Sheetal Nana Patil, Prashant G Patil & itendra Prakash Patil – Assistant Professors
R C Patel Institute of Technology, Shirpur (M.S) India.

Abstract

the fourth greatest source of non-fatal diseases affecting 30-70% of the population worldwide is skin disease, and it is common across geography and ages. Skin disease is the predominant form of skin cancer in the United States. Skin disease is one of the most common health problems. In order to provide statistical representations on suspended areas, computer-operated diagnostic systems require sophisticated image processing algorithms. In this article we analyzed the latest scientific progress used for the diagnostic methods for computer-aided skin lesions.

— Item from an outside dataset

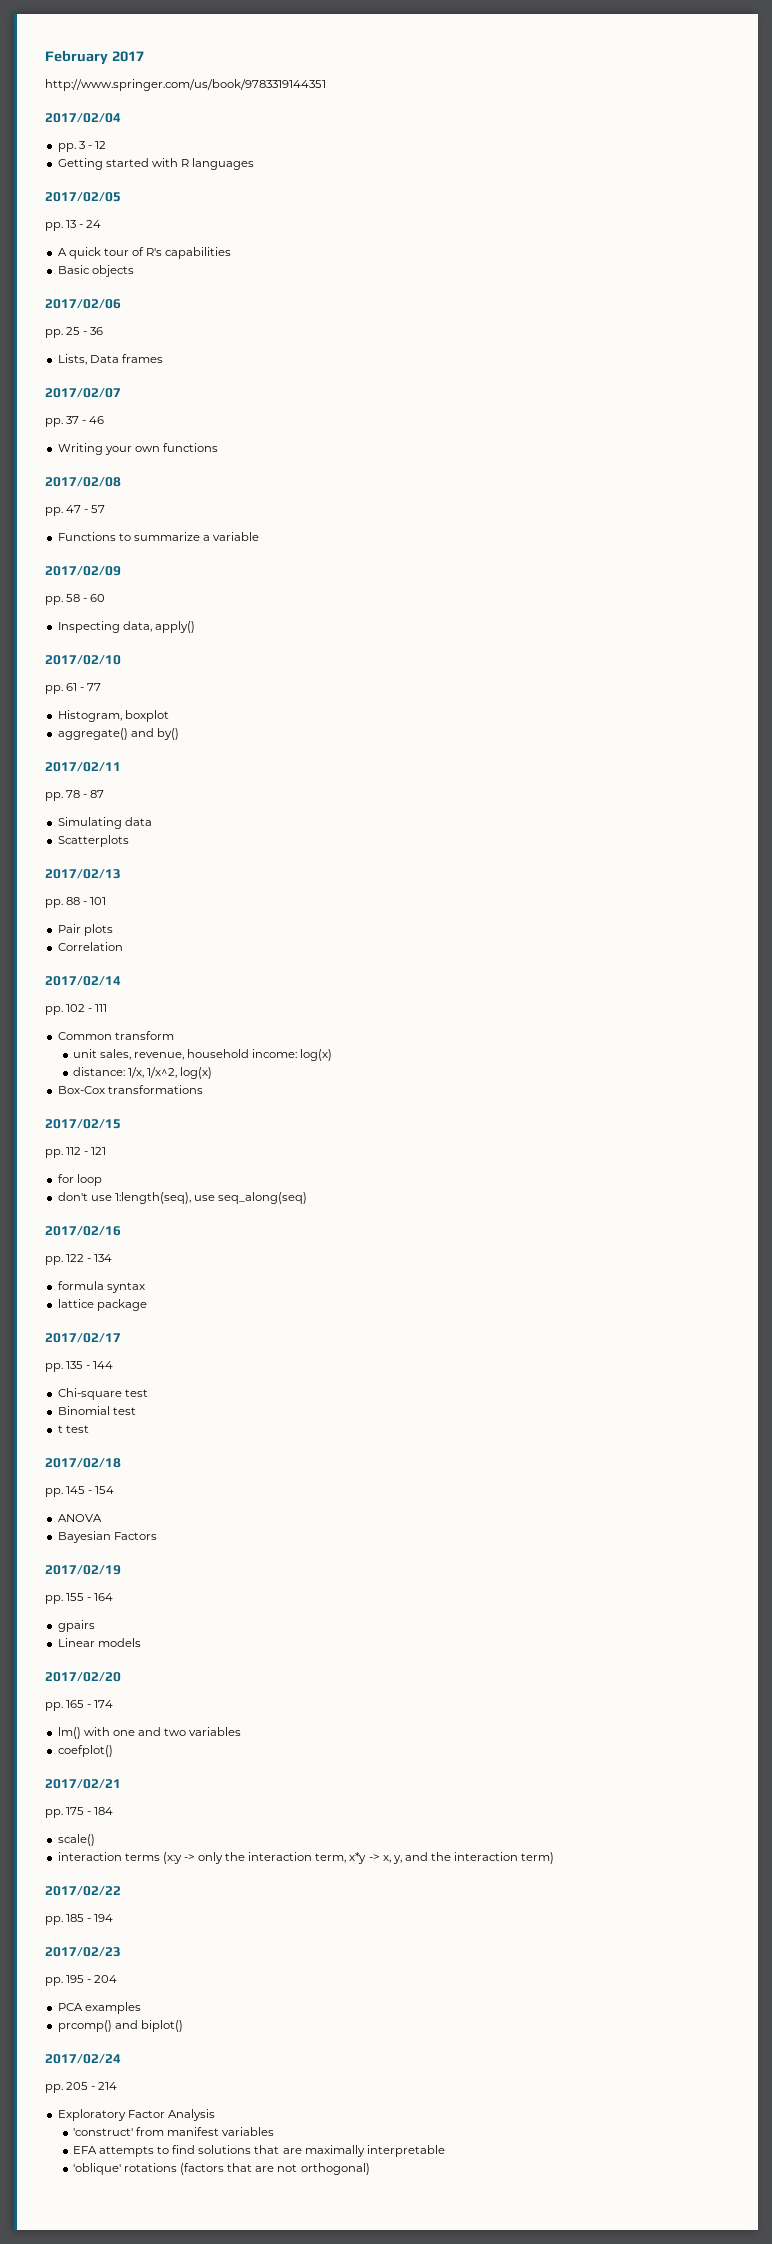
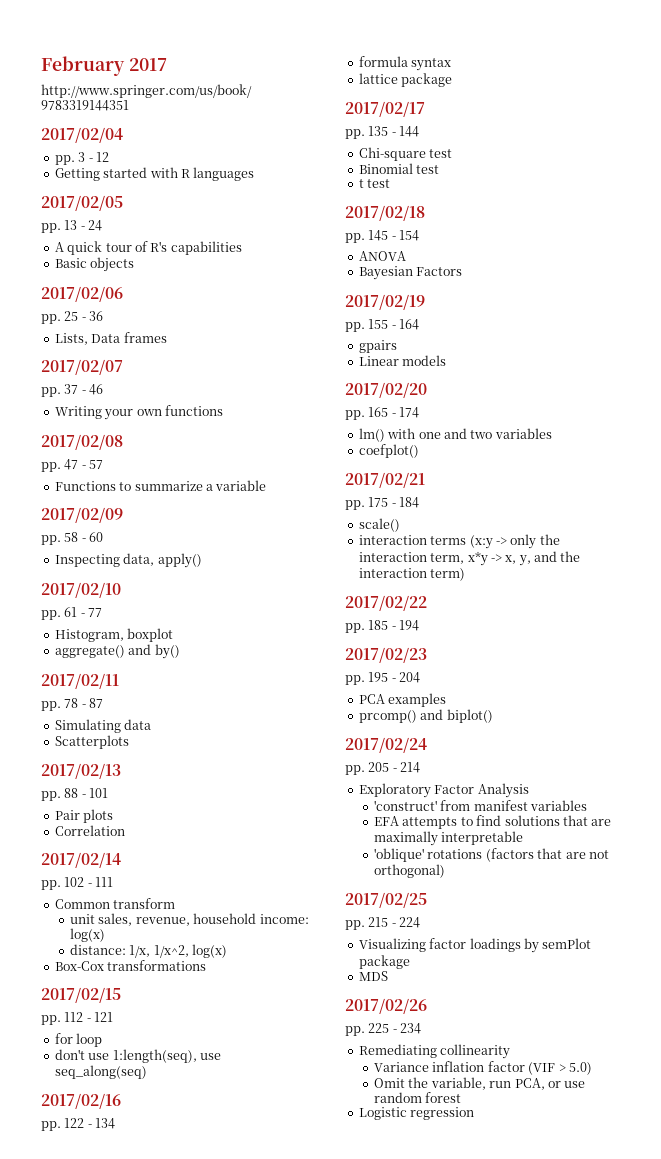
(370, 2169) none -> [345,892,427,908] [345,917,421,930] [358,938,592,953] [358,955,410,969] [358,971,388,981] [345,998,427,1014] [345,1023,422,1036] [358,1044,511,1059] [374,1061,592,1075] [374,1077,586,1090] [374,1092,462,1103] [358,1107,475,1120] // 2017/02/25 // pp. 215 - 224 // Visualizing factor loadings by semPlot package // MDS // 2017/02/26 // pp. 225 - 234 // Remediating collinearity // Variance inflation factor (VIF > 5.0) // Omit the variable, run PCA, or use random forest // Logistic regression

The phases include pre-processing of skin lesions, segmentation, collection of features and the recognition of particular characteristics. In this paper we implemented Random Forest (RF) classification algorithm to classify benign and malignant small skin image dataset. In RF classifier Bootstrap aggregation and selection of K and N node is key stage which decide performance of algorithm. Classifier Performance was improved in terms of accuracy (+3.44%), Area under ROC (+1.05%), precision (-0.8%) during cross validation score. Results show that RF classifier is able to achieve classification accuracy 86.90% for malignant cases and similarly 88.67 % for benign cases.